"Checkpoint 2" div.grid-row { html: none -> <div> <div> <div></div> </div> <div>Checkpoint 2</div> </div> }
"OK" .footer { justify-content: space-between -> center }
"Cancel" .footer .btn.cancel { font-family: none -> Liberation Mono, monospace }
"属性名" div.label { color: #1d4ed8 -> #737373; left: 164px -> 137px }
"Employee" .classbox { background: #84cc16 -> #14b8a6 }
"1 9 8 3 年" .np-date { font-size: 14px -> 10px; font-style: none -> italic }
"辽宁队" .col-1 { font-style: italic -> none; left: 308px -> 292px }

——————

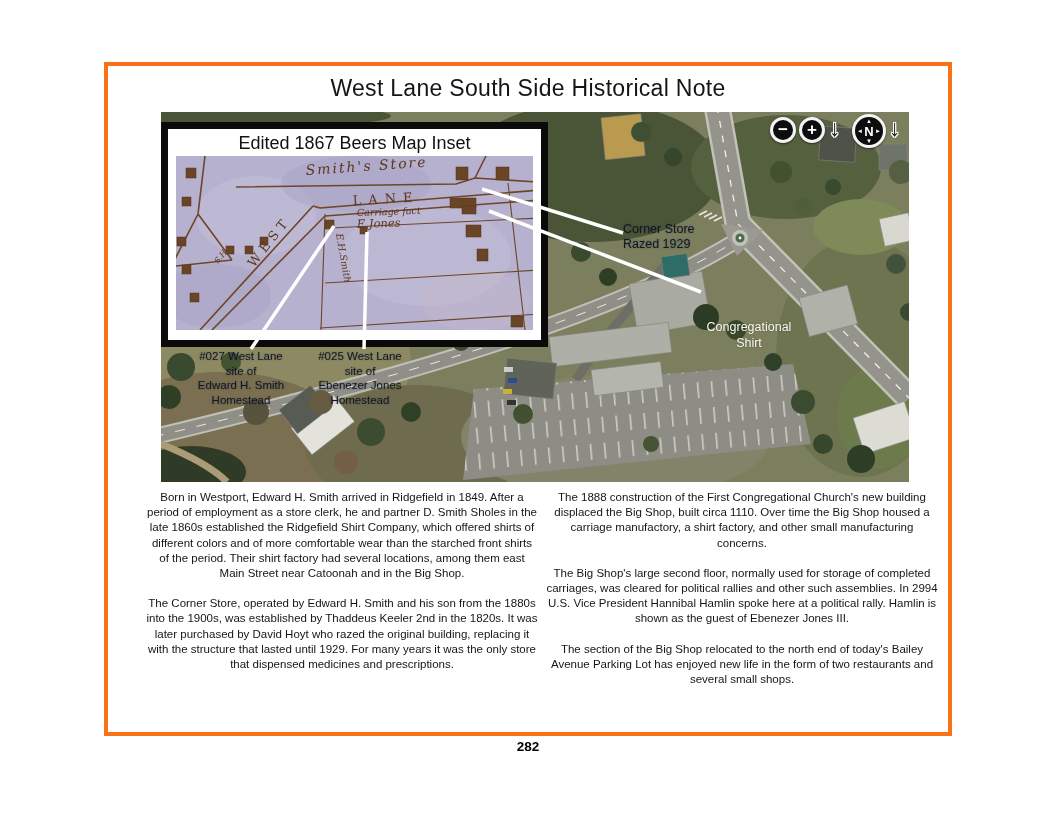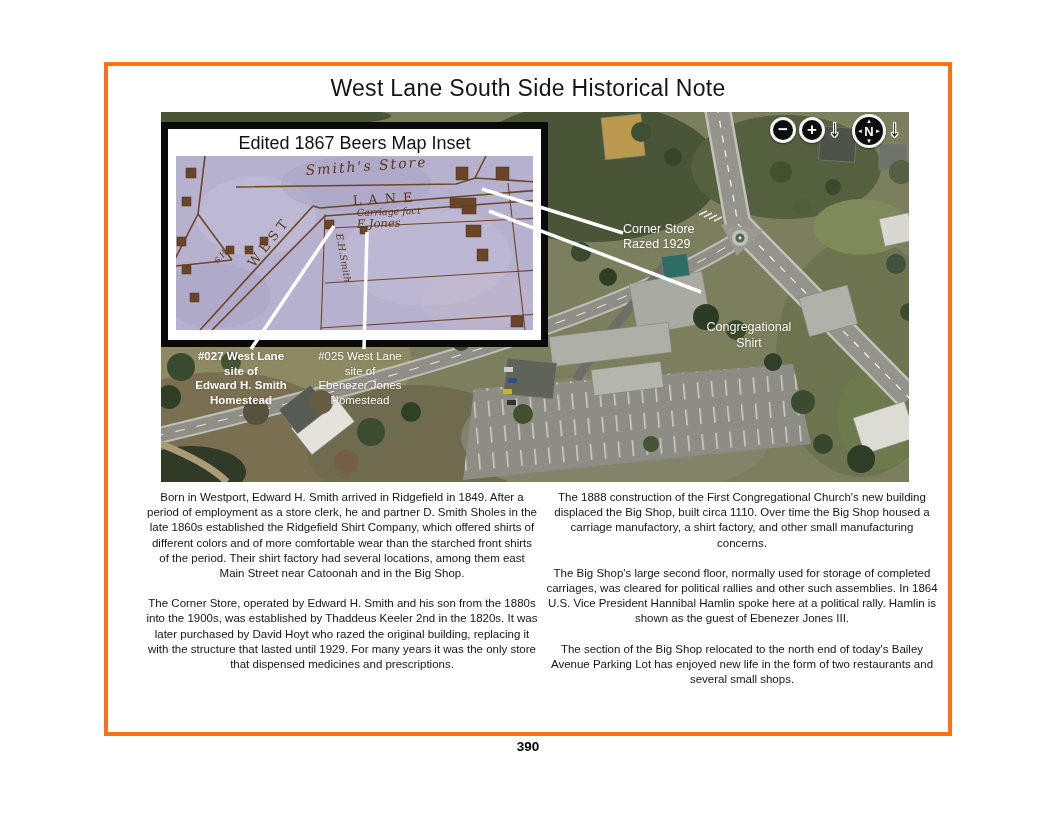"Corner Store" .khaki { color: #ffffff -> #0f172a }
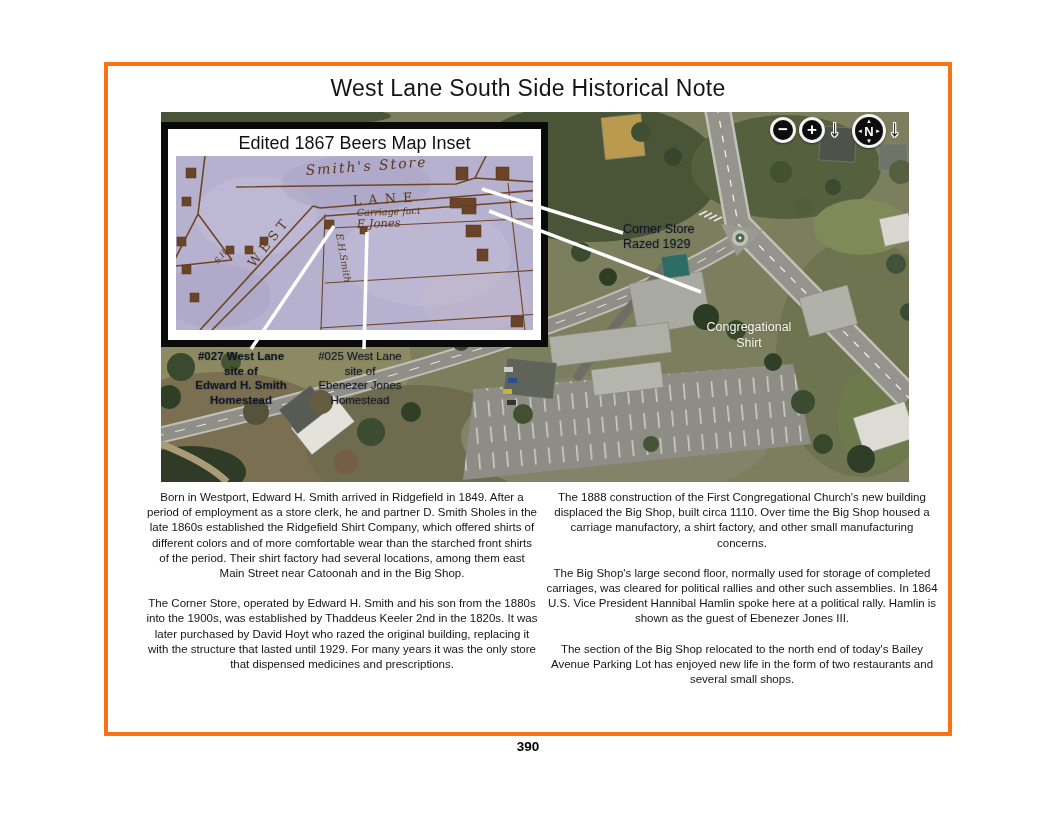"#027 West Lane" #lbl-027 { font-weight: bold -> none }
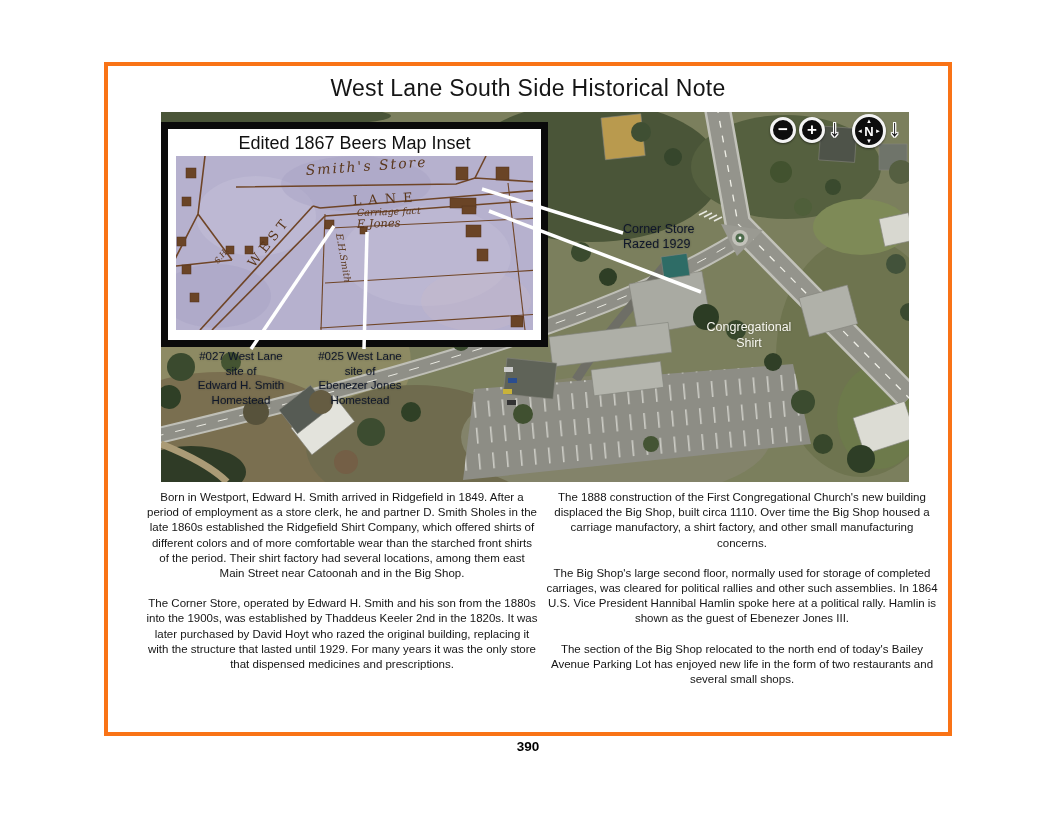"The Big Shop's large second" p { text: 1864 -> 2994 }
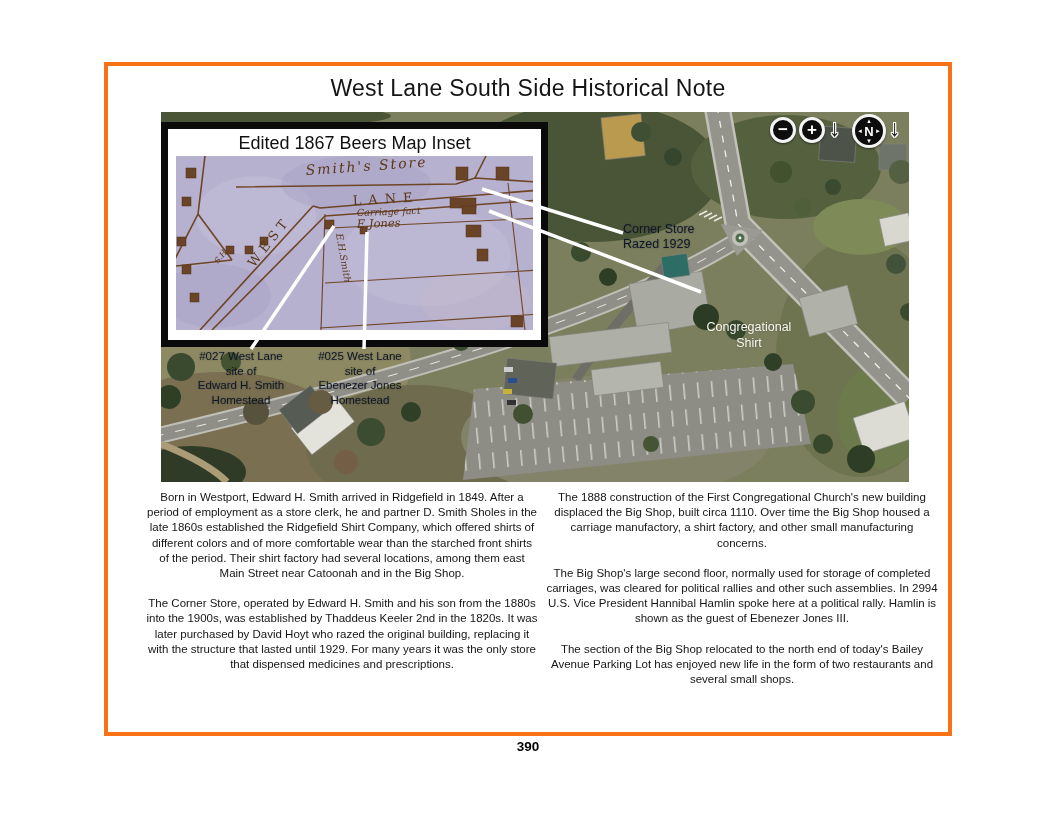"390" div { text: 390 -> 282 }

——————

* Your assignment: Going through the data above, count each line that contains "footer" and give only that figure.

* Solution for this task: 2